**What is required**.
In the entries below, find the line with "- Second service" and print exactly every line from there up to and including the line with "Second service copies", with no other lines.
----- Records for processing -----
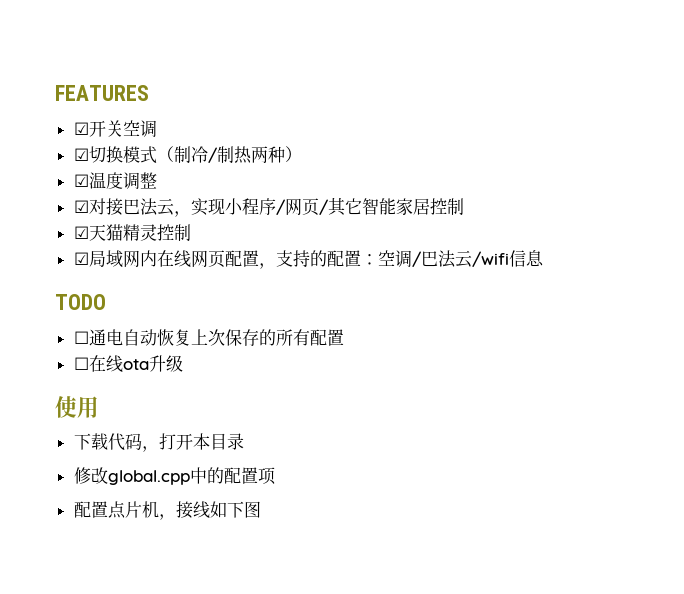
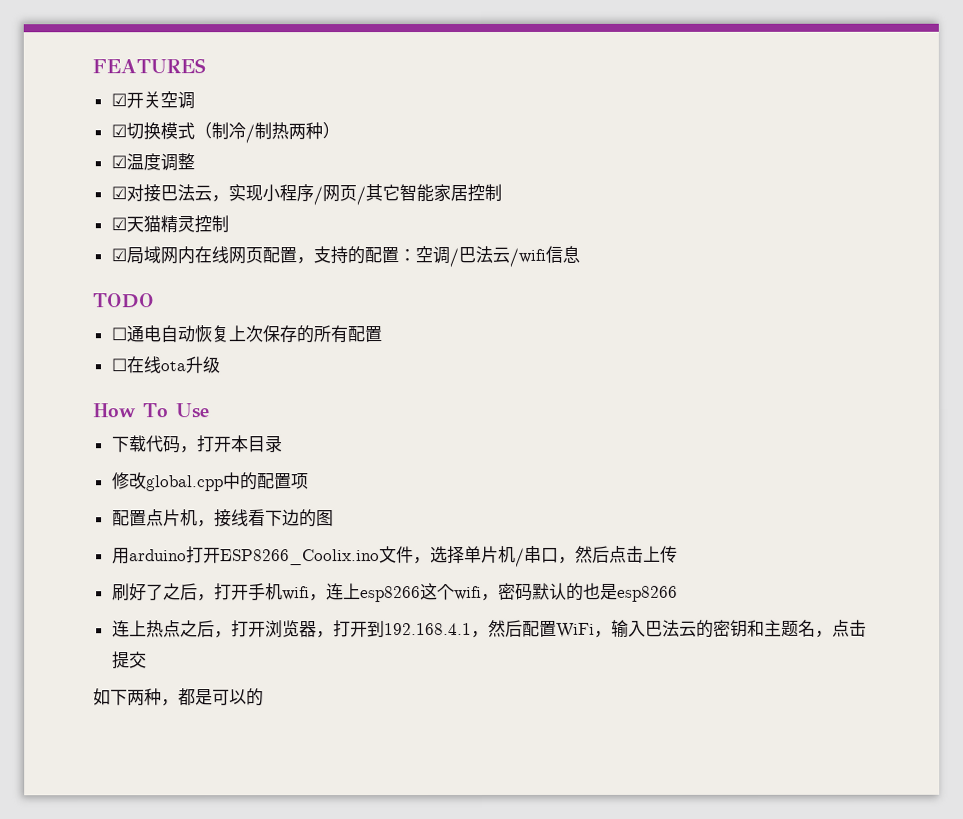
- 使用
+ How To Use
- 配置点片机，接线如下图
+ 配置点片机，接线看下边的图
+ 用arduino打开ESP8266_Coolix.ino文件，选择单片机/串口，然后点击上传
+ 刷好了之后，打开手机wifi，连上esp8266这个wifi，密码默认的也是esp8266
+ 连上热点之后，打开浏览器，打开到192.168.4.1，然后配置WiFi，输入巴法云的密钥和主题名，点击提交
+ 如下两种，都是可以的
-----
----- Records for processing -----
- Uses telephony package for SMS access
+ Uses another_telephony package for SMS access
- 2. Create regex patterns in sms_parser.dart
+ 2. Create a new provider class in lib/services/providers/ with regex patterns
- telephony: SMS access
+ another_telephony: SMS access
-----
----- Records for processing -----
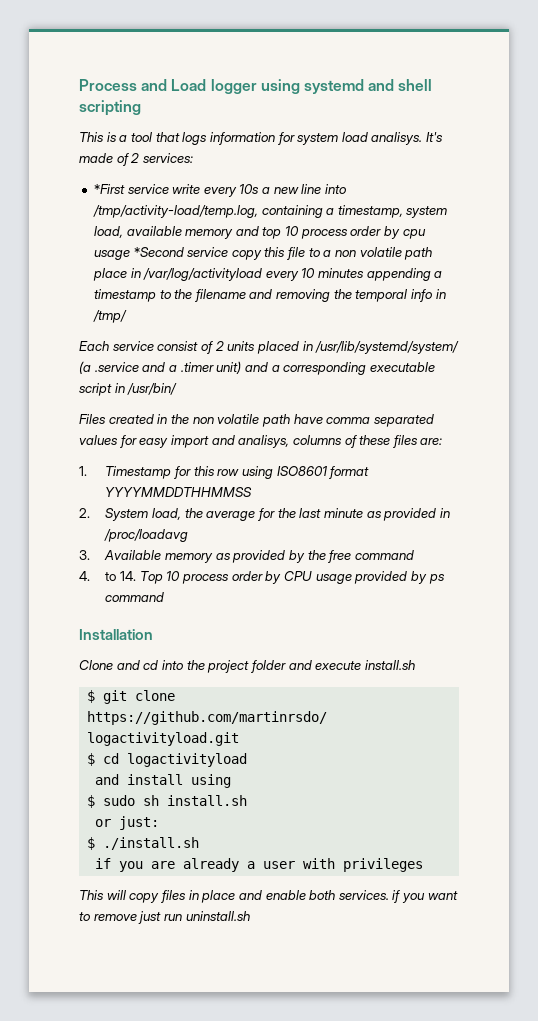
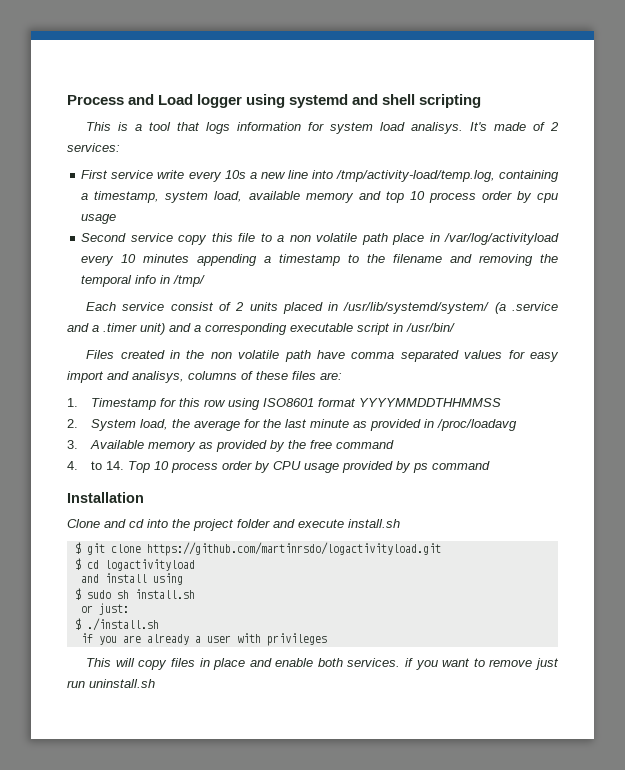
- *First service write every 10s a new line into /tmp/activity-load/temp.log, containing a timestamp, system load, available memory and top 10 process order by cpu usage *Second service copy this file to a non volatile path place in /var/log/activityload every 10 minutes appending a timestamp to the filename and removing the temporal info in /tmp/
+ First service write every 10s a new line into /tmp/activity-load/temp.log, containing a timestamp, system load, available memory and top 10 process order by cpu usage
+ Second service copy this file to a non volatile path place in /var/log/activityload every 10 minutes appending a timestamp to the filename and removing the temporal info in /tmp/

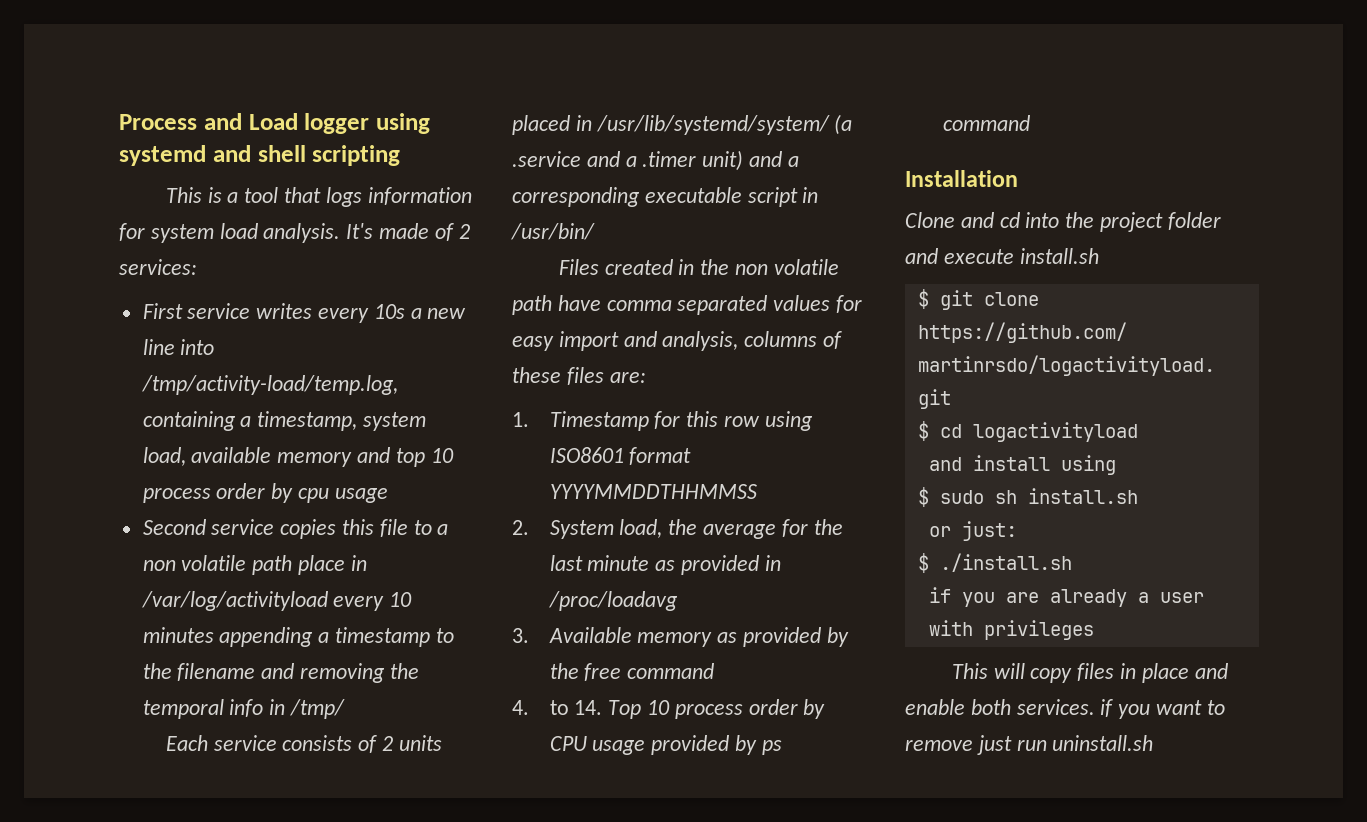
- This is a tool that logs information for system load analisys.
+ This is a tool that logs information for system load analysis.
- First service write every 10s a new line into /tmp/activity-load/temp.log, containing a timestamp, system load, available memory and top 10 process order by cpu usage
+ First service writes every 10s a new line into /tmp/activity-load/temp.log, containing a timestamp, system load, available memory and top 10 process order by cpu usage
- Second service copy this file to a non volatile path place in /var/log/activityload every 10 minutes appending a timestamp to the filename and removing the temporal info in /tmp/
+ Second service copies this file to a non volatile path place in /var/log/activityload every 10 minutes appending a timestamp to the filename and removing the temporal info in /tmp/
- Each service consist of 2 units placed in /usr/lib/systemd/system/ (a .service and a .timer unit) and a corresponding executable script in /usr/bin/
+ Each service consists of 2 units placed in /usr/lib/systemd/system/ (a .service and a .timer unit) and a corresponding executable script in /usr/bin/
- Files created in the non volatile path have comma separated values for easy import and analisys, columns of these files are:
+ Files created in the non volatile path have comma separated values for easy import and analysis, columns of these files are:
-----
**The completed task**.
- Second service copy this file to a non volatile path place in /var/log/activityload every 10 minutes appending a timestamp to the filename and removing the temporal info in /tmp/
+ Second service copies this file to a non volatile path place in /var/log/activityload every 10 minutes appending a timestamp to the filename and removing the temporal info in /tmp/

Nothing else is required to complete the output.